Between 2003 and 2004 I worked as an international economist with the U.S. Department of Treasury. While there, I had the privilege of meeting Ben Bernanke. No, Ben and I did not sit down and have a one-on-one discussion on the economic issues of day. Afterall, I was a mere desk officer in international affaris and he was a Fed board governor at the time. However, I did get to escort Ben Bernanke from the entrance of Treasury to a meeting room and I took advantage of this opportunity by engaging him in a conversation. You can imgaine how excited I was to be hanging (all of 5 minutes) with someone whose work I had studied extensively in graduate school and who was now a Fed governor. I did not wash my Bernanke-handshaked hand for weeks.
This experience emboldened me to follow up by shooting him an email. In this email I asked Ben Bernanke--who was also the AER editor at the time--why there was not more research being done on productivity-driven deflation, given that it seemed a reasonable way to interpet the low inflation of 2003. To my surprise, Ben actually replied with a most interesting response. First, he said there was some work being done on this issue and pointed me toward Michael Bordo and Angela Redish's deflation paper. Then--and this was the shocker to me--he proceeded to justify the extreme lowering of the Federal Funds rate by noting the low capacity utilization rate and how it supercedded any productivity-driven deflation considerations. In other words, he acknowledged the possibility that benign deflationary pressures could be at work, but fell back on the low capacity utilization interpretation of the low inflation in 2003. Ben Bernanke believed most, if not all, of the low inflation of this time was due to a weakening of aggregate demand not a strengthening of aggregate supply. In his 2003 speech, "An Unwelcome Fall in Inflation?" he makes the same connection between low capacity utilization and low inflation:
"Although (according to the National Bureau of Economic Research) the U.S. economy is technically in a recovery, job losses have remained significant this year, and capacity utilization in the industrial sector (the only sector for which estimates are available) is still low, suggesting that resource utilization for the economy as a whole is well below normal... [this] persistent slack might result in continuing disinflation..."

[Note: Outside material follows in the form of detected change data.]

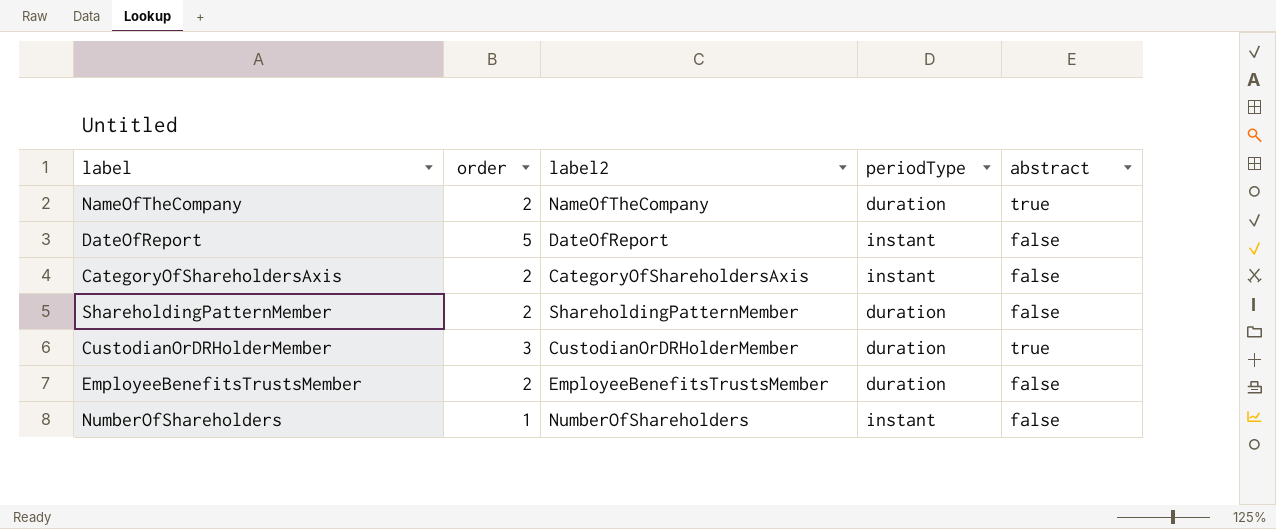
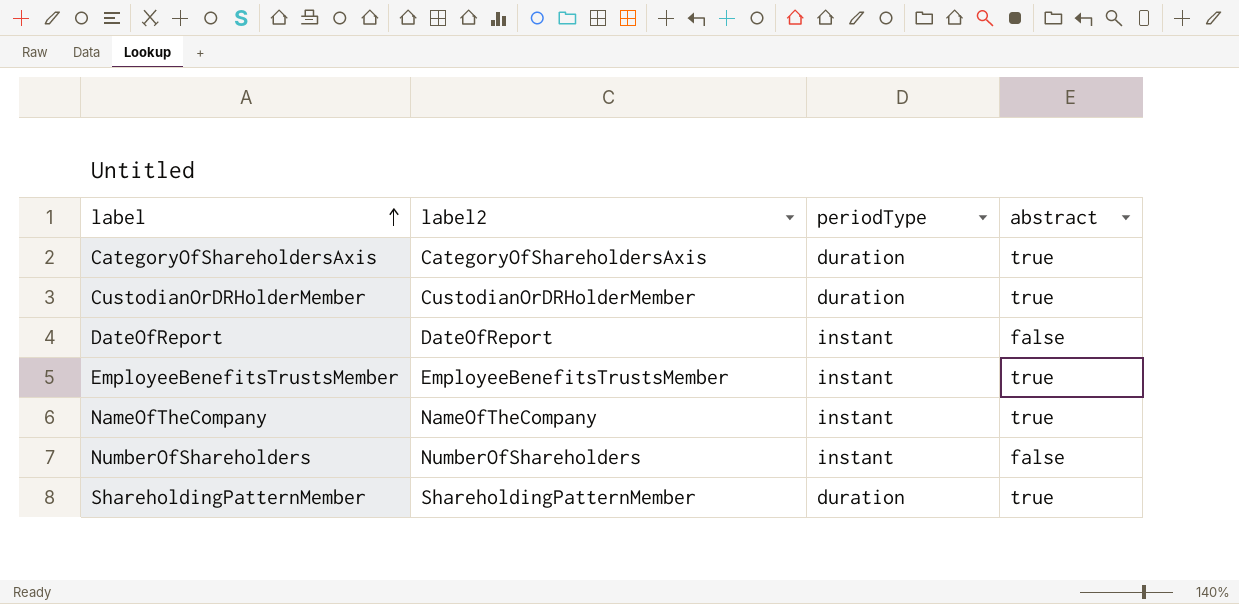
row order: none -> label ascending
column order | position: 2 -> none
CategoryOfShareholdersAxis | periodType: instant -> duration
CategoryOfShareholdersAxis | abstract: false -> true
EmployeeBenefitsTrustsMember | periodType: duration -> instant
EmployeeBenefitsTrustsMember | abstract: false -> true
NameOfTheCompany | periodType: duration -> instant
ShareholdingPatternMember | abstract: false -> true

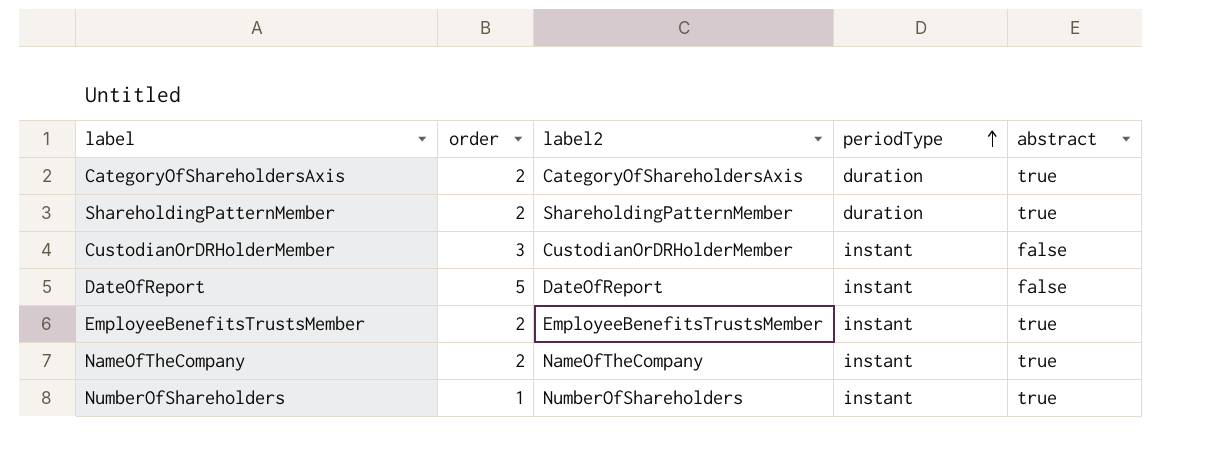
row order: label ascending -> periodType ascending
column order | position: none -> 2
CustodianOrDRHolderMember | periodType: duration -> instant
CustodianOrDRHolderMember | abstract: true -> false
NumberOfShareholders | abstract: false -> true

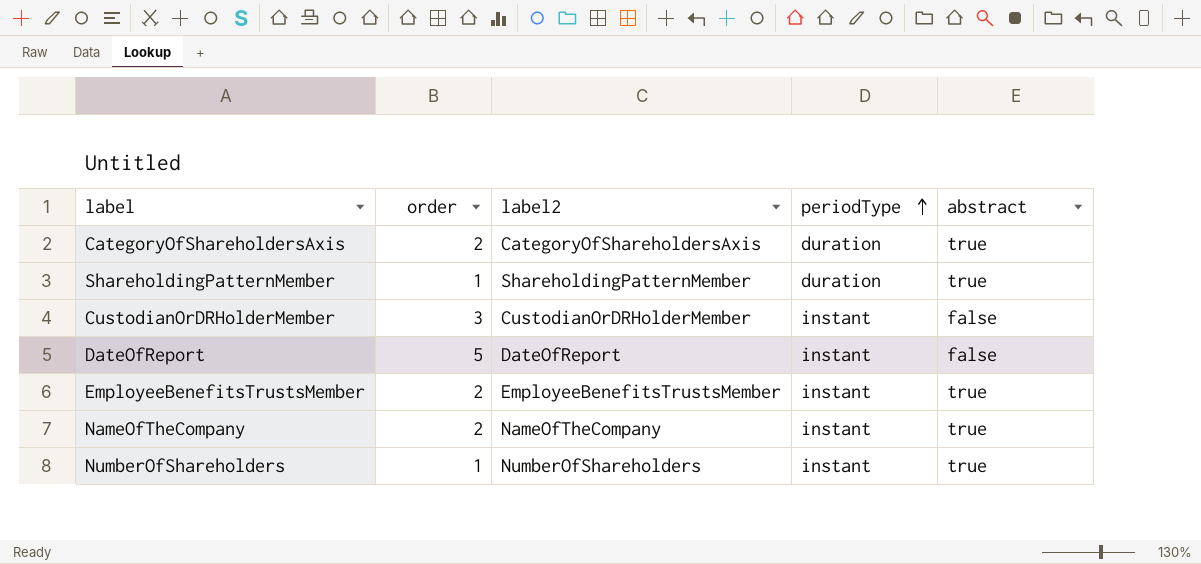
ShareholdingPatternMember | order: 2 -> 1

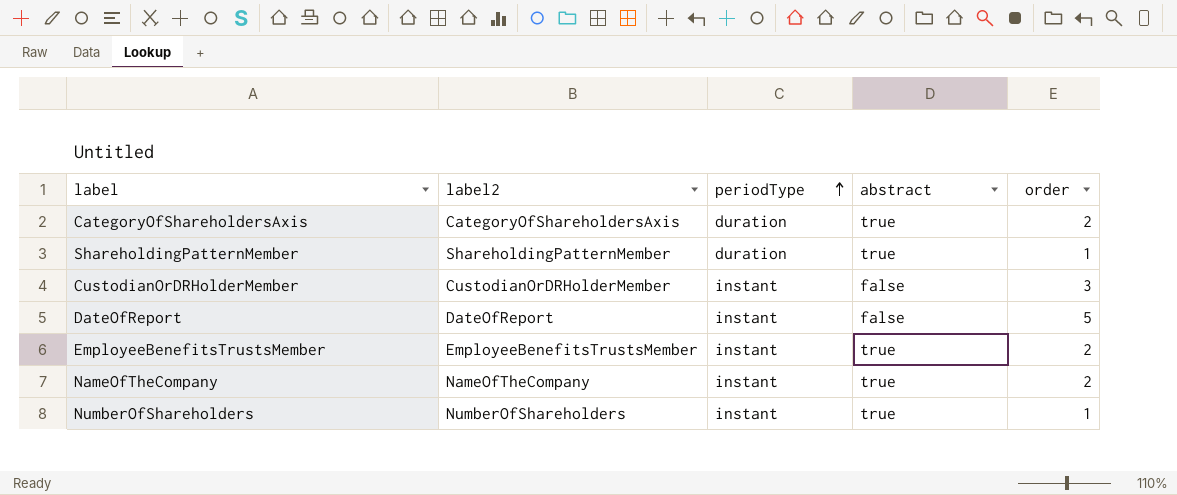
column order | position: 2 -> 5

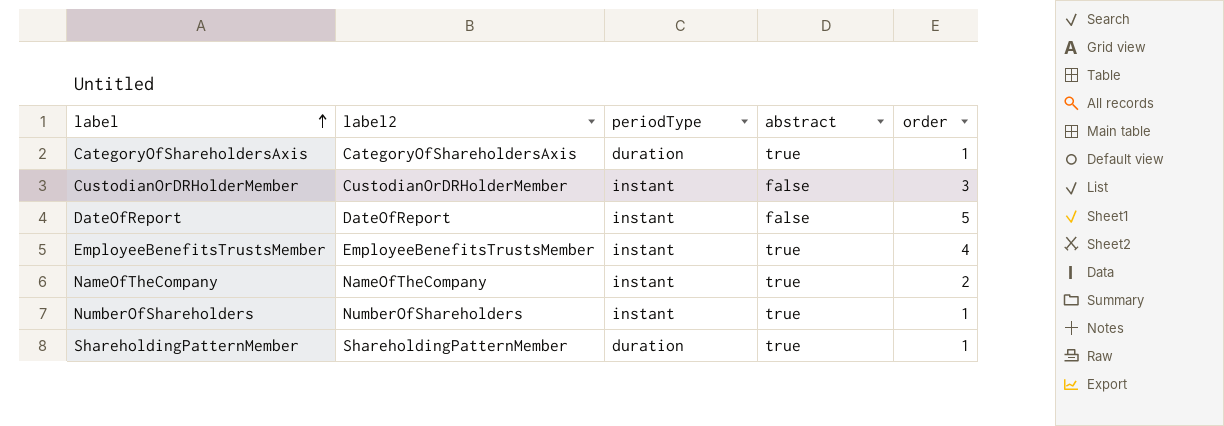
row order: periodType ascending -> label ascending
CategoryOfShareholdersAxis | order: 2 -> 1
EmployeeBenefitsTrustsMember | order: 2 -> 4

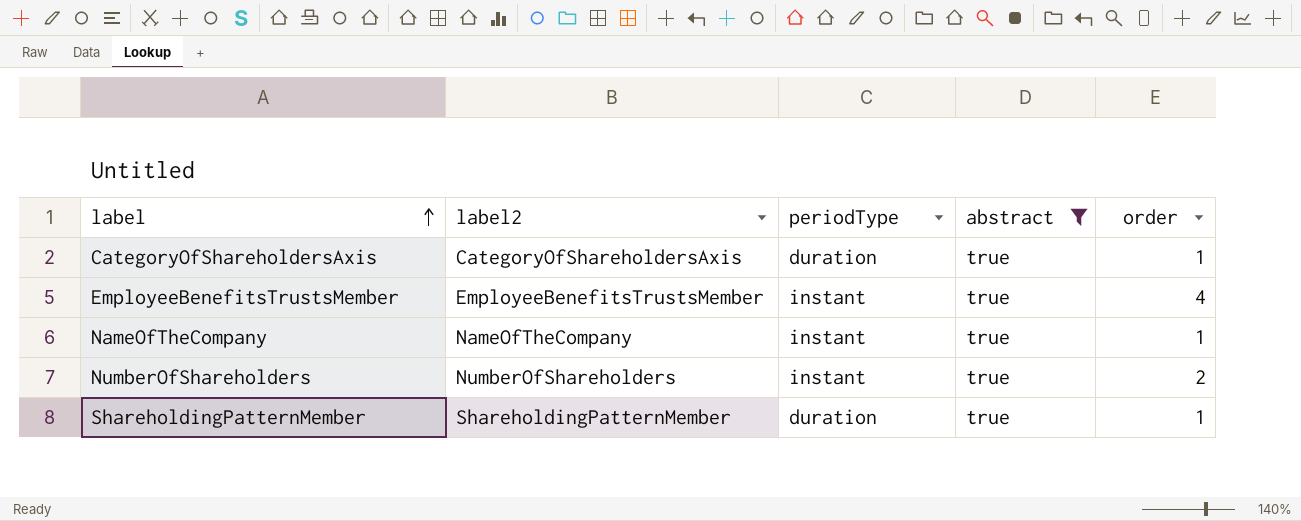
filter: none -> abstract = true
NameOfTheCompany | order: 2 -> 1
NumberOfShareholders | order: 1 -> 2

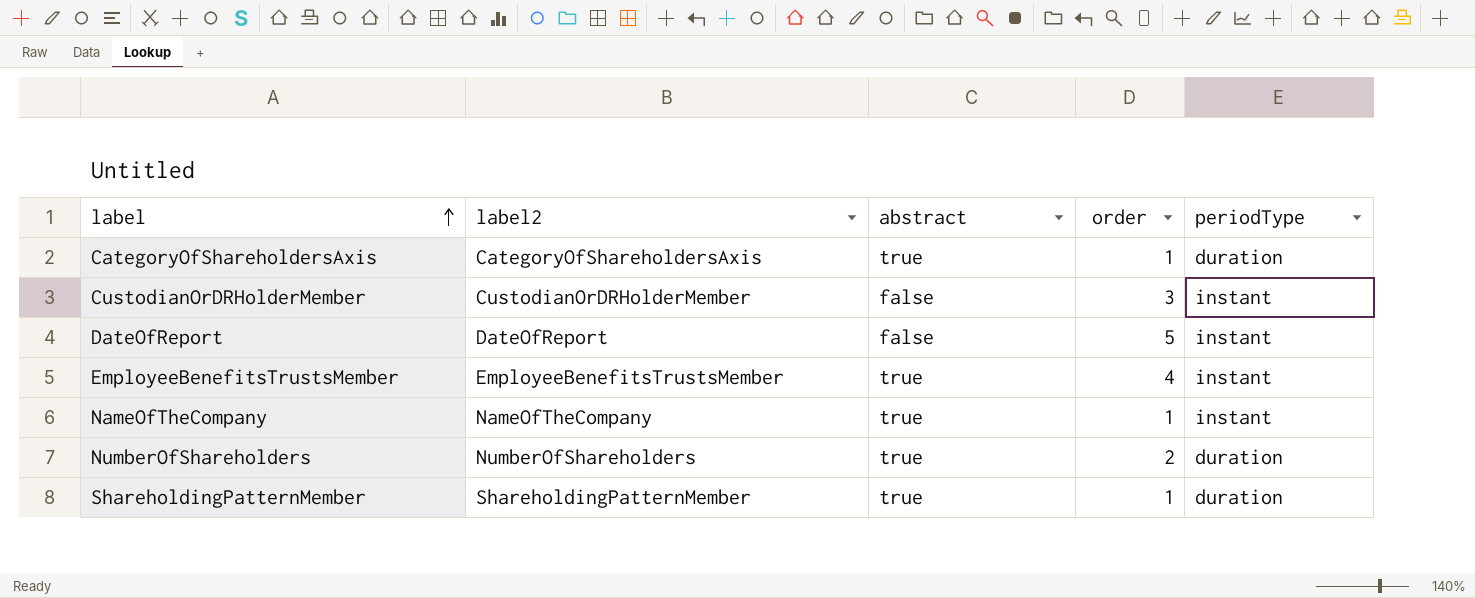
filter: abstract = true -> none
column periodType | position: 3 -> 5
NumberOfShareholders | periodType: instant -> duration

There are, however, theoretical reason why capacity utilization may not be closely tied to inflation and there is empirical evidence showing this metric to be a poor forecaster of inflation. On the first point, some argue that globalization has made domestic capacity constraints less meaningful. Other observers note that the link between capacity utilization and inflation is premised on demand being the main driver of inflationary pressures, when in fact supply shocks can also be important. I find this second argument the most compelling because it was during this very time (2002-2004) that produtivity growth was increasing (see my productivity graph). One the second point, I direct you to a Dallas Fed study showing the capacity utilization and inflation relationship breaksdown after 1983. Also check out the Stephen Cecchetti and friends study that shows capacity utlization to be one of the worse inflation predictors. In fact, this study shows that capacity utilization relative to an autoregrssion actually reduces the accruacy of forecasting inflation.

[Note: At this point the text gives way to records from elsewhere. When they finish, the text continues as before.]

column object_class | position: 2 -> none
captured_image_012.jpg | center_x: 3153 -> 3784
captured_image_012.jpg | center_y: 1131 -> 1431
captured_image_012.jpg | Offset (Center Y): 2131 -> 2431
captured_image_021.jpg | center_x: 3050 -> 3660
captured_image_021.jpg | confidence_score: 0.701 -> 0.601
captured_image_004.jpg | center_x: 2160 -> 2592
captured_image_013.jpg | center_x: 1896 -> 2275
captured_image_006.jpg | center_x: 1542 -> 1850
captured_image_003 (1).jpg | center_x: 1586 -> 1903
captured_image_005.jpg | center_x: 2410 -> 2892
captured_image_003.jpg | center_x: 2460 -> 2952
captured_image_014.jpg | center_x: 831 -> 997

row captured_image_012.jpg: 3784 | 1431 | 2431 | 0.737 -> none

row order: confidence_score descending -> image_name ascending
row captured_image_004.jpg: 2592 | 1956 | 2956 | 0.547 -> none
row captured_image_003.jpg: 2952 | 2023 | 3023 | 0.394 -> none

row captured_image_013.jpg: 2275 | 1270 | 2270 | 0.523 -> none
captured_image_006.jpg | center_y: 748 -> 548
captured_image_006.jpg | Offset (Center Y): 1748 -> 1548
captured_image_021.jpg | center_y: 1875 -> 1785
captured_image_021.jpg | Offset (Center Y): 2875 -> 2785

Why am I sharing all of this with you? Because it is germaine to question of whether the deflation scare of 2oo3 was mishandled by the Federal Reserve. Now Ben Bernanke was only a governor at the time, but his view is probably a good representation of what the Fed was thinking: low inflation => low aggregate demand => low interest rates needed. As I have stated elsewhere on this blog, what they should have been thinking is low inflation low inflation => robust productivity growth => no need to cut rates (maybe even raise them).

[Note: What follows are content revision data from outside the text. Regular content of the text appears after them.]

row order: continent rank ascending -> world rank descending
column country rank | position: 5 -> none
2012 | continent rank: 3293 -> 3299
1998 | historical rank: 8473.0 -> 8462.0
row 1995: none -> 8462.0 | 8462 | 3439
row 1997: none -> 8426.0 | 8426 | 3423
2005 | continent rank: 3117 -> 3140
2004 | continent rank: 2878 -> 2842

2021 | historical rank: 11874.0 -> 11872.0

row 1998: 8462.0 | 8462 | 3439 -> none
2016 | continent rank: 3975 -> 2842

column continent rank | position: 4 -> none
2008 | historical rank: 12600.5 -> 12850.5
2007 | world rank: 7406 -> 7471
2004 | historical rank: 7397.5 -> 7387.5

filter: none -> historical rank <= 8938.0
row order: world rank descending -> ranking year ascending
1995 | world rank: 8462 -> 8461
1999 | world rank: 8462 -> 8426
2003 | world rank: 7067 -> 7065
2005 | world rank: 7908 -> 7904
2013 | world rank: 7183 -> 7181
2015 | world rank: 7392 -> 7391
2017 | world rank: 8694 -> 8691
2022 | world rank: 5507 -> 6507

I went ahead and did some preliminary analysis of my own on the relationship among inflation, capacity utilization, and productivity. Specifically, I ran a distributed-lag regression with the q/q CPI inflation rate as the dependent variable and regressed on it the industrial capacity utilization rate and the q/q non-farm business sector productivity growth rate for the years 1967:Q1 -2007:Q2 (all data is from the FRED database). The regression included 8 lags plus the contemporaneous value of each right-hand side variable in the regression. The distributed-lag regression was run such that dynamic cumulative multipliers were estimated. Next, I applied one standard deviation of each right hand side variable to its cumulative multipliers and come up with the graph to the right. Here, the cumulative response of inflation over time to both series receiving a a one-standard deviation shock is portrayed. Confidence bands of 95% are marked by the dashed lines. Note that the effect of a productivity shock is far larger than the capacity utilization shock. The productivity shock causes a permanent decline in inflation of about 0.9%, while the capacity shock effect is teetering around a 0.1% increase. Moreover, the capacity utilization shock for the most part creates a response not significantly different than zero. The q/q inflation rate averaged 1.1% over the period of this sample, so the statistically significant 0.9% decline of inflation to productivity is a non-trivial response.
These results are preliminary and show only the typical response over the sample, but at a minimum they should give pause to consider that just maybe the low inflation of 2003 was due to the robust productivity growth rather than the low capacity utilization rate.